Eighth Army now prepared for its Spring offensive Operation Grapeshot. Attacks by the Luftwaffe were now rare, and the AA guns were primarily used for ground firing, the Bofors proving useful in hitting pinpoint targets. This became so popular with the ground forces that at one time or another all of 52nd LAA guns were deployed in this way with the frontline divisions across V Corps' front. The targets given to them included enemy mortar and sniper positions, road junctions and buildings, or working parties. One troop supported 56th (London) Division in a preliminary attack across the River Reno on the night of 5/6 April, and then fired the starting signal for the whole offensive on 9 April. The guns were also used to mark the artillery barrages and their lifts with Tracer ammunition for the infantry following them. This meant that the Bofors guns had to be sited well forward on the river banks – and they remained in these positions when the rest of the troops with withdrawn for safety during the opening heavy bomber programme, meaning that they were the most advanced troops in the sector. (The HAA guns fired lines of bursts to guide the bombers onto the correct targets.) Once the breakthrough had been achieved and the fighting became fluid, the short range of the Bofors precluded its use for ground fire. However, they were still used for marking barrages and boundaries with tracer. The gun positions came under shell and mortar fire, but this was thought to be general rather than aimed at specific guns. The LAA units were left behind once V Corps was through the Argenta Gap (19 April).
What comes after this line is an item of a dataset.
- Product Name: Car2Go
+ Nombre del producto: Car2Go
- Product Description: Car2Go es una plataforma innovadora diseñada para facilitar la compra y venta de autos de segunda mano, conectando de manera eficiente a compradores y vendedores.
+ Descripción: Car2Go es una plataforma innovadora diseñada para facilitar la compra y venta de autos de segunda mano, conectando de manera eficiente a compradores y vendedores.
On 22 April 12 AA Bde was given the responsibility for protecting the pontoon bridge built across the River Po. It then handed this over and advanced as far as Ferrara where it was ordered to stand down on 1 May; hostilities on the Italian front ended with the Surrender of Caserta the following day. Immediately, the brigade formed a transport column to bring up supplies for the army and to collect Prisoners of War (PoWs). From 11 May this was based at Padua. The AA units settled down to traffic control and guarding installations and PoWs while awaiting demobilisation.
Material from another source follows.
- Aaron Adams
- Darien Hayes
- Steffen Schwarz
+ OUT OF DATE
52nd (East Lancashire) LAA Regiment with 100, 155 (East Lancs) and 195 LAA Btys entered suspended animation on 7 November 1945.

==Postwar==

AA Command formation sign.

The TA was reconstituted on 1 January 1947, and the regiment was reformed as 293 (East Lancashire) LAA Rgt at Burnley in 70 Anti-Aircraft Brigade of AA Command.
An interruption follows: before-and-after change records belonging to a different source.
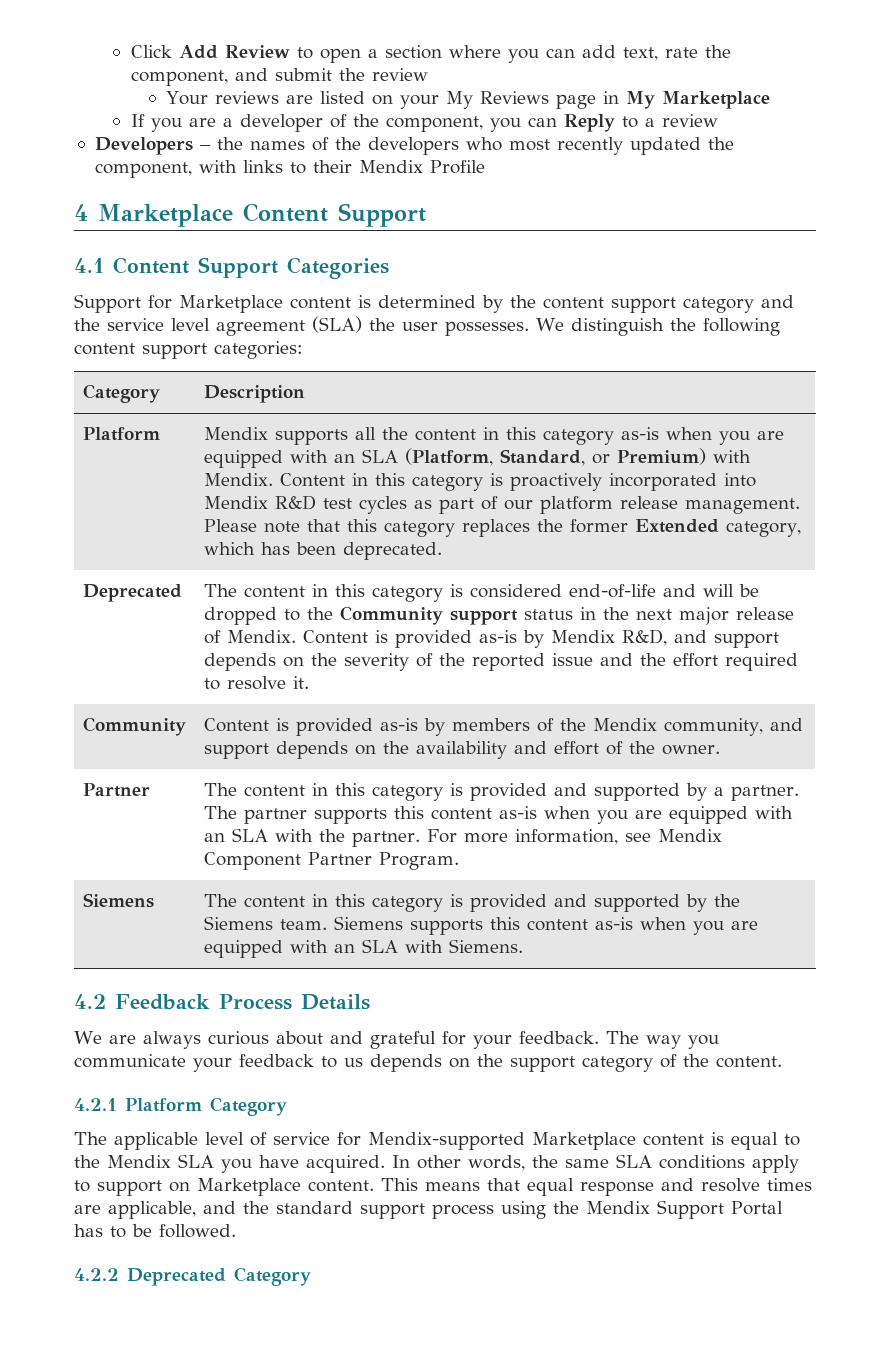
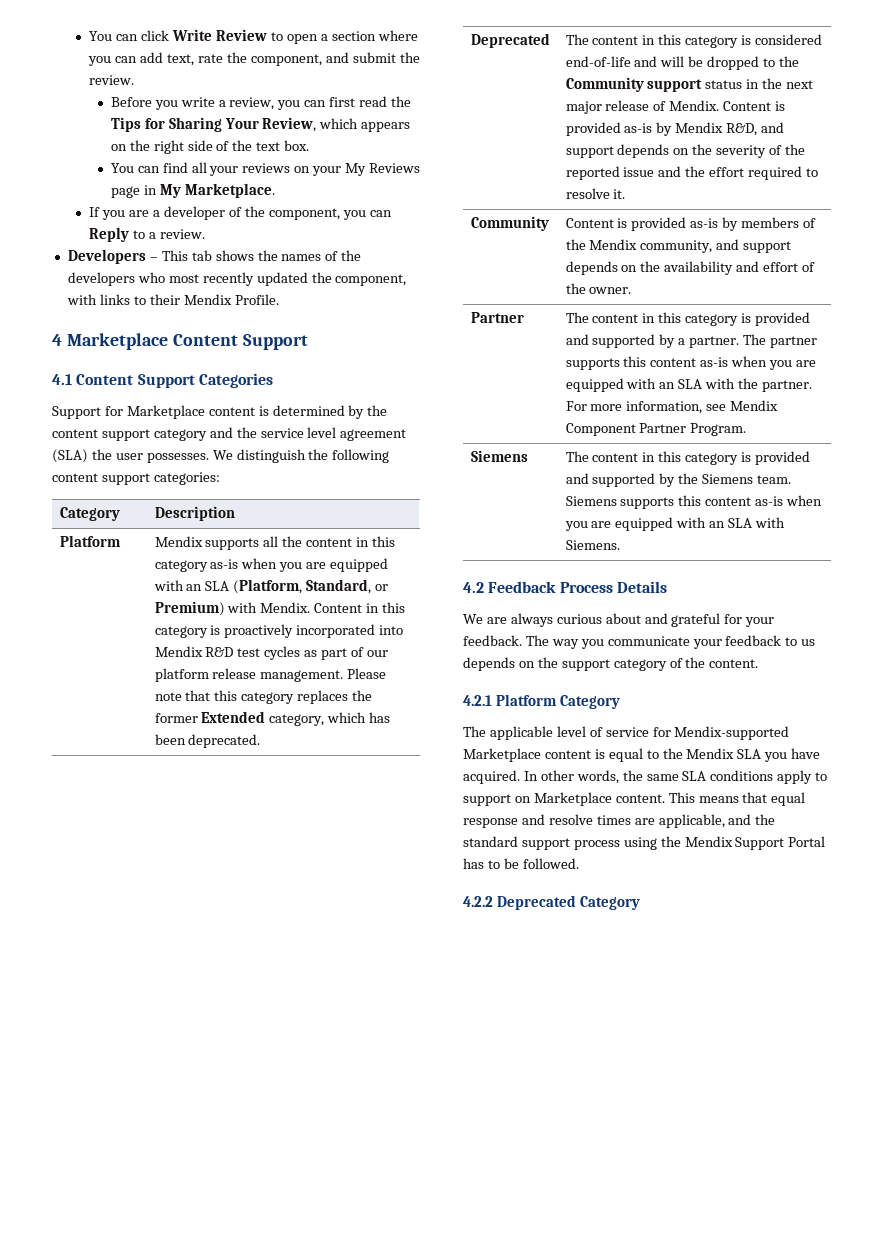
- Click Add Review to open a section where you can add text, rate the component, and submit the review
- Your reviews are listed on your My Reviews page in My Marketplace
+ You can click Write Review to open a section where you can add text, rate the component, and submit the review.
+ Before you write a review, you can first read the Tips for Sharing Your Review, which appears on the right side of the text box.
+ You can find all your reviews on your My Reviews page in My Marketplace.
- If you are a developer of the component, you can Reply to a review
+ If you are a developer of the component, you can Reply to a review.
- Developers – the names of the developers who most recently updated the component, with links to their Mendix Profile
+ Developers – This tab shows the names of the developers who most recently updated the component, with links to their Mendix Profile.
AA Command was disbanded on 10 March 1955 and there were wholesale mergers amongst its units. Together with 556 (East Lancashire) Heavy AA Rgt (descended from its duplicate 56th (EL) LAA Rgt) 293 (EL) LAA Rgt was merged into 380 (King's Own) Light Regiment (a light field regiment rather than AA), forming P (Church) and Q (Burnley) Btys. When there were further reductions in the TA on 1 May 1961, the King's Own part of the regiment reverted to infantry in the King's Own Royal Regiment (Lancaster), while the two former East Lancs Artillery batteries, P and Q, amalgamated into 288 (2nd West Lancashire) LAA Rgt as Q (East Lancashire) Bty. However, when the TA was reduced into the Territorial and Army Volunteer Reserve (TAVR) in 1967, this regiment also became part of the King's Own, ending the artillery lineage.